[Exercise brief]
The entries that follow include a run beginning at the line with "- This application" and ending at the line with "- Pull run-console-branch"; restate that run word for word and leave the rest out.

[Listed records]
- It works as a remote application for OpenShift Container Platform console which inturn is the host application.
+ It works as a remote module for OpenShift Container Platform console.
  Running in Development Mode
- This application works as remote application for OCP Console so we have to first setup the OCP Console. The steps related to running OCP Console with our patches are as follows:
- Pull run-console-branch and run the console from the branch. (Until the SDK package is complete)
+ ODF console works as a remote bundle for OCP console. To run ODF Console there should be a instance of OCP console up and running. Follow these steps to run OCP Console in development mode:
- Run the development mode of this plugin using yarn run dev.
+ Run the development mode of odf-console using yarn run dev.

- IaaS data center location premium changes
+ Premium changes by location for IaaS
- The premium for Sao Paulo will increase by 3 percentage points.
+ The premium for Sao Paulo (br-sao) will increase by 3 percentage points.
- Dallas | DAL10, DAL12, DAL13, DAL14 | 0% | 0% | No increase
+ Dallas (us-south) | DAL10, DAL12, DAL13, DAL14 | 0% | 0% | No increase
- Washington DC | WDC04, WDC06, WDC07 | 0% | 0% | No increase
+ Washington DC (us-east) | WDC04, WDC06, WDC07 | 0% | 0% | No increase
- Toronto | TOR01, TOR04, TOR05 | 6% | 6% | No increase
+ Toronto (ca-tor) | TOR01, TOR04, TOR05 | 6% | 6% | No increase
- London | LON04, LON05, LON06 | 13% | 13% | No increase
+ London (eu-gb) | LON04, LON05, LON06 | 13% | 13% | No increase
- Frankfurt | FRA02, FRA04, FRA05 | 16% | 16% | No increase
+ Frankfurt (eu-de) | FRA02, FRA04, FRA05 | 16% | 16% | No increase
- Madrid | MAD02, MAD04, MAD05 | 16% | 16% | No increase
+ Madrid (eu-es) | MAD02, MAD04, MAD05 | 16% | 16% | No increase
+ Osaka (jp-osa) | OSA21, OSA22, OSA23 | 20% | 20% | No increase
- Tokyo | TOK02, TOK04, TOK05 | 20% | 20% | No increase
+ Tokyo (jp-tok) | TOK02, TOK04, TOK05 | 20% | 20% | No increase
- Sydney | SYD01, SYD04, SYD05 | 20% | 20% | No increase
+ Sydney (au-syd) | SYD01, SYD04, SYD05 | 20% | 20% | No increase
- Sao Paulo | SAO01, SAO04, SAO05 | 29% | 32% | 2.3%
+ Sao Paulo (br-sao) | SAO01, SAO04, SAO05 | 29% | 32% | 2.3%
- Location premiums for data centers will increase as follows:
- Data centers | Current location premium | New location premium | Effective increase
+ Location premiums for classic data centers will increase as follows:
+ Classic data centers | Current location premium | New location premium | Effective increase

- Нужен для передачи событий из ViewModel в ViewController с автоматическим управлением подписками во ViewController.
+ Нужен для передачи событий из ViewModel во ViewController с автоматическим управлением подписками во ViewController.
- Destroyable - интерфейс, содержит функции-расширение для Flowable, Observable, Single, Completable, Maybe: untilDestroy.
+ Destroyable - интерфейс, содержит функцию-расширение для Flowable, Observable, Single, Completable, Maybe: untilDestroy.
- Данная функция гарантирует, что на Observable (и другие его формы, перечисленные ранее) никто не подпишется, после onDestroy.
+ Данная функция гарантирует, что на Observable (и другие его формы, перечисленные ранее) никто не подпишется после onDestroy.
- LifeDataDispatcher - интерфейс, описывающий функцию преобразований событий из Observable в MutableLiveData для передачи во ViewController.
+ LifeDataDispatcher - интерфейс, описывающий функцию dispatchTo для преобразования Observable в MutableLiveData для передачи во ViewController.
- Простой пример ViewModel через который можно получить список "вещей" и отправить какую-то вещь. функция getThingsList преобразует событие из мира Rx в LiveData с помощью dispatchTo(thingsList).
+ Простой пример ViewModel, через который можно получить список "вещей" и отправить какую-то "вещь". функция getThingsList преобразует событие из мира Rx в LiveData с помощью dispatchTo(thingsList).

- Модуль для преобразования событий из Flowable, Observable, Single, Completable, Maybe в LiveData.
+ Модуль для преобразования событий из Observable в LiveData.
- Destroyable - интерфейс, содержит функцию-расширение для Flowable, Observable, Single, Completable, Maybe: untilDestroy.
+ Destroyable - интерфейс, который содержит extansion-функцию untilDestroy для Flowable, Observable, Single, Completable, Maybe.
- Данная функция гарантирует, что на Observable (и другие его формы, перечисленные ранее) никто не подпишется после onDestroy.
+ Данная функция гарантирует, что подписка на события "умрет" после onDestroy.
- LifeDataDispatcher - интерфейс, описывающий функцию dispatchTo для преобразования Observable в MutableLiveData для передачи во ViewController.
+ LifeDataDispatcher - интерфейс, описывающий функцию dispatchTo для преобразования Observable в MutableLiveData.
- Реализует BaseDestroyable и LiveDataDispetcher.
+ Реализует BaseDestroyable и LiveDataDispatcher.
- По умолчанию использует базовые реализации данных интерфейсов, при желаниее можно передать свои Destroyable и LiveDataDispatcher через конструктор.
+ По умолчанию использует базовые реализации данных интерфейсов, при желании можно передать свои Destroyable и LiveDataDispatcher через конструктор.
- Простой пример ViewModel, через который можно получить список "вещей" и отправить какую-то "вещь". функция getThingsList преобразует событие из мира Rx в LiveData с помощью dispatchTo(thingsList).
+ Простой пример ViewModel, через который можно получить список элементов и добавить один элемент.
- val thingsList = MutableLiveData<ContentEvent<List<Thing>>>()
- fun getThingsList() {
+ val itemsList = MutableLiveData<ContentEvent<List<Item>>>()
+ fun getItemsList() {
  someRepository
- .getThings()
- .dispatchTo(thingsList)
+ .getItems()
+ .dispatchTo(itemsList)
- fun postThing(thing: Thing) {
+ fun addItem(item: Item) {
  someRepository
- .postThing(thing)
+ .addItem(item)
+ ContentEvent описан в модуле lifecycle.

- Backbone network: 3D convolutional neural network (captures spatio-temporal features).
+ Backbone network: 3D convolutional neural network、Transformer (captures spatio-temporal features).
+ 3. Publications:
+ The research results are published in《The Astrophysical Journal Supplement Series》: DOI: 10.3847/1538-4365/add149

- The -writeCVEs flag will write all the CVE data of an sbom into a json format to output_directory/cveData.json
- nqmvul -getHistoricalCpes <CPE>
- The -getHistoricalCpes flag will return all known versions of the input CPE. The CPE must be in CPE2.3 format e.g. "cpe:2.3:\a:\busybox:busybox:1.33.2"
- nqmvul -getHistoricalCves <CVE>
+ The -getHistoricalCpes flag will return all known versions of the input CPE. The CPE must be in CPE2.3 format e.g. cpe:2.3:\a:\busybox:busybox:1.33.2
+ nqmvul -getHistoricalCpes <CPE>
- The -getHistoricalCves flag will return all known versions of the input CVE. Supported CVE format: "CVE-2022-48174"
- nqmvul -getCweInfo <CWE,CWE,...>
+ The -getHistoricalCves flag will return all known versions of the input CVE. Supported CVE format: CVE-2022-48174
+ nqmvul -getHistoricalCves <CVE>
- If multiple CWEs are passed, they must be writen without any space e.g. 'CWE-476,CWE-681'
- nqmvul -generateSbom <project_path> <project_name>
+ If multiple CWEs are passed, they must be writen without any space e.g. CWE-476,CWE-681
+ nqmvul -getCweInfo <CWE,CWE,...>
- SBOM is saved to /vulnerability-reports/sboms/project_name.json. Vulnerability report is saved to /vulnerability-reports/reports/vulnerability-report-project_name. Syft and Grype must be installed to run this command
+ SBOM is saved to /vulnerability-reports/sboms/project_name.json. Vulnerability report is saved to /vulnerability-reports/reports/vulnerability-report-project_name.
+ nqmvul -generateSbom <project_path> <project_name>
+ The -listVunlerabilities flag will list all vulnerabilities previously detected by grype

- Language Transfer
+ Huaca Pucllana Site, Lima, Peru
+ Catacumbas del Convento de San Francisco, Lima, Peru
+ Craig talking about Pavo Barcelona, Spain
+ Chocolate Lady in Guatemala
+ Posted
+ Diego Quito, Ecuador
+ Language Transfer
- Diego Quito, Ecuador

[Solution to the problem]
- This application works as remote application for OCP Console so we have to first setup the OCP Console. The steps related to running OCP Console with our patches are as follows:
- Pull run-console-branch and run the console from the branch. (Until the SDK package is complete)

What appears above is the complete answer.